Transcribe exactly every line from the one with "[69,101,104,117] // [toc] -> (379, 32) none" to the last line of the listing below, including both.
--- Supplied material ---
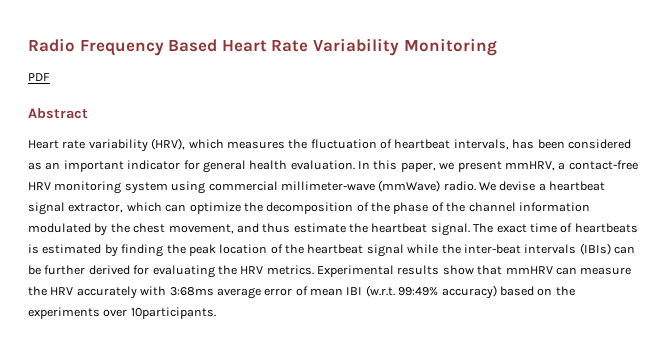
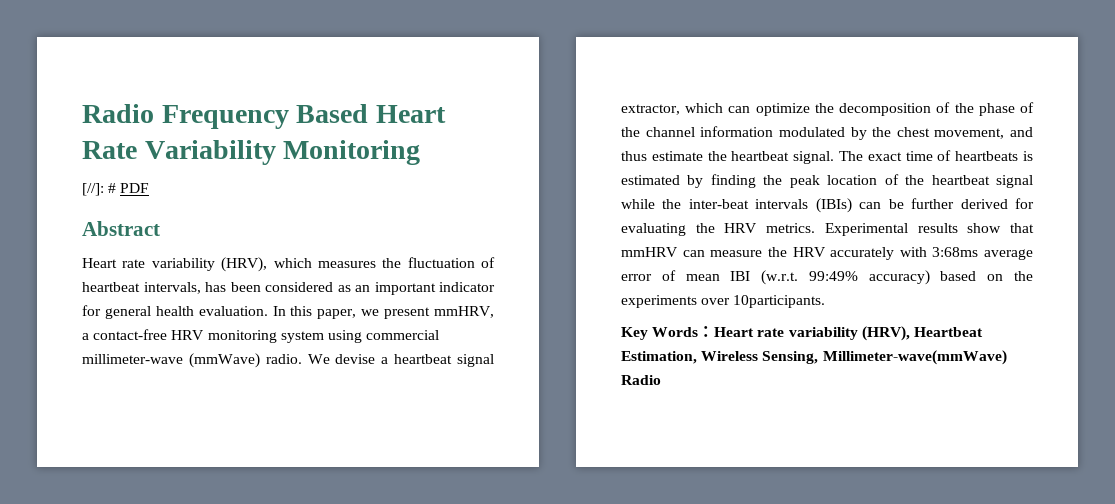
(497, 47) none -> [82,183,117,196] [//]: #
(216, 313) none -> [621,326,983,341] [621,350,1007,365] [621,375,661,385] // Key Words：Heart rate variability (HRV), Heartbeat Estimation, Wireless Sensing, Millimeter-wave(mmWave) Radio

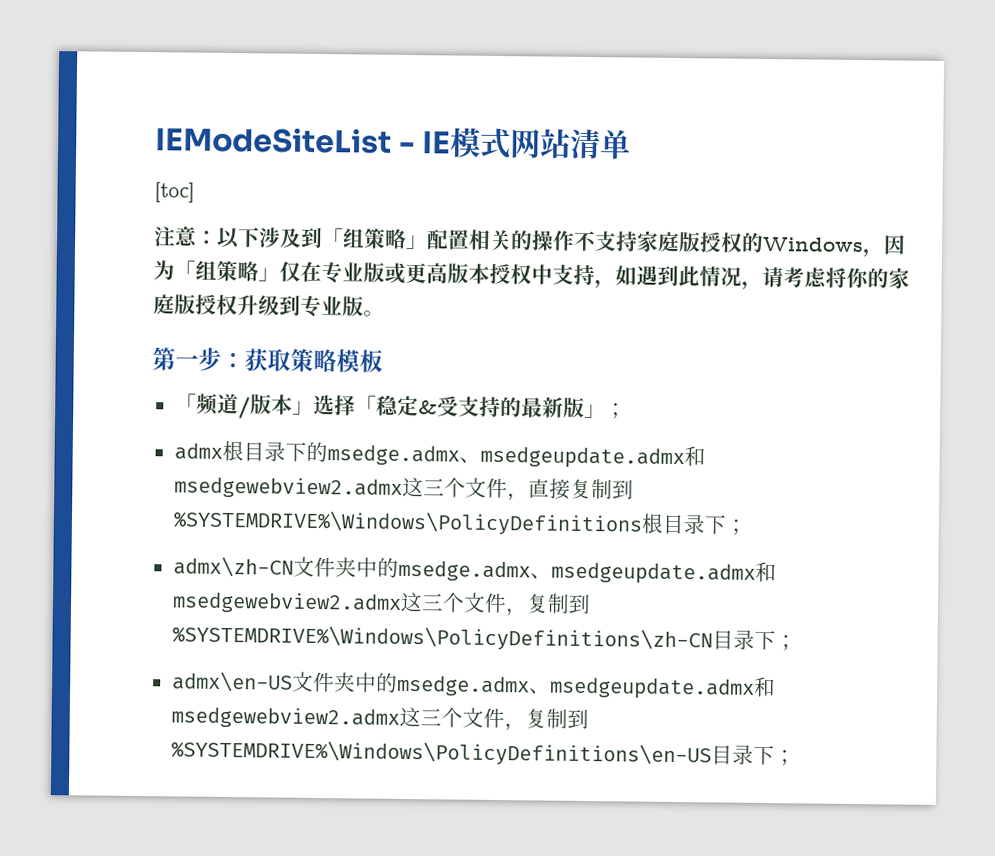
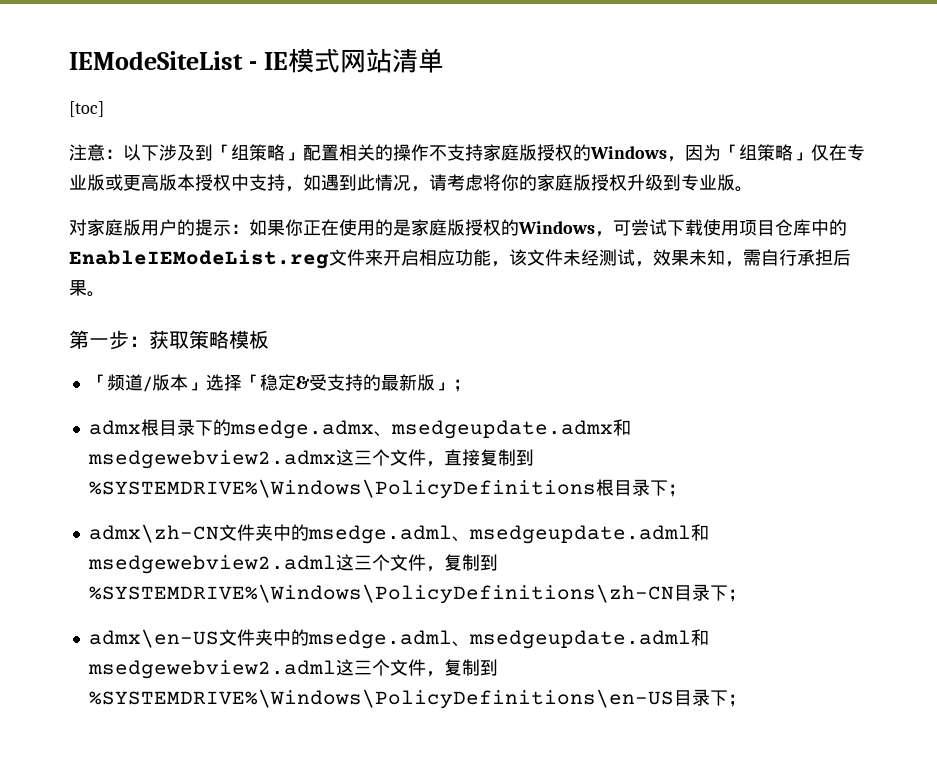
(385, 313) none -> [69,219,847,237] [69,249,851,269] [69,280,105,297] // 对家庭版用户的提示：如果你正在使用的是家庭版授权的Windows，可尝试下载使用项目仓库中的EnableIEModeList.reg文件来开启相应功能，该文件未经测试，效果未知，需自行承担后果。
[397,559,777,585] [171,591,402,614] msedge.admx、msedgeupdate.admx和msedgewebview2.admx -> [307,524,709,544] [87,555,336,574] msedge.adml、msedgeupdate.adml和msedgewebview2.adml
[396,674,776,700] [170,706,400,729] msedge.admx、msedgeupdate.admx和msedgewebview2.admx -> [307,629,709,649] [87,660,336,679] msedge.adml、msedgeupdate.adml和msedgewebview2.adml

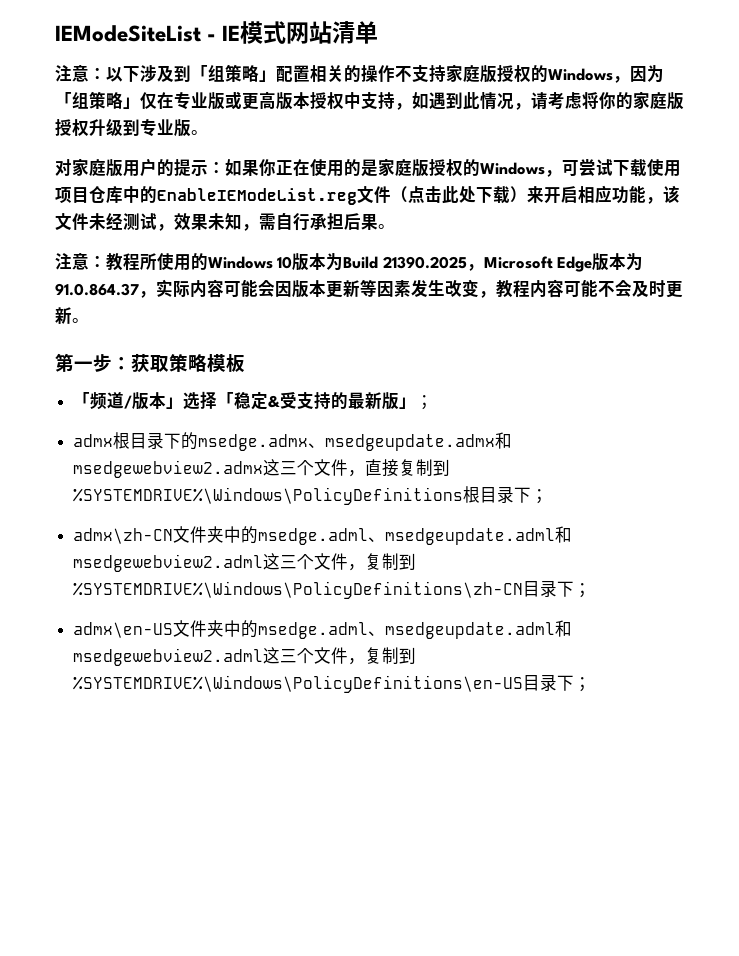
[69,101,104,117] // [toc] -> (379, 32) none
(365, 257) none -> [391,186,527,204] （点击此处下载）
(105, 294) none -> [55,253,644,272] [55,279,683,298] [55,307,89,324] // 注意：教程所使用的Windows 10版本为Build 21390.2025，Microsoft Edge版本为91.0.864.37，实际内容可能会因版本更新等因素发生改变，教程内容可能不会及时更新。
---
- **Written answer**
[69,101,104,117] // [toc] -> (379, 32) none
(365, 257) none -> [391,186,527,204] （点击此处下载）
(105, 294) none -> [55,253,644,272] [55,279,683,298] [55,307,89,324] // 注意：教程所使用的Windows 10版本为Build 21390.2025，Microsoft Edge版本为91.0.864.37，实际内容可能会因版本更新等因素发生改变，教程内容可能不会及时更新。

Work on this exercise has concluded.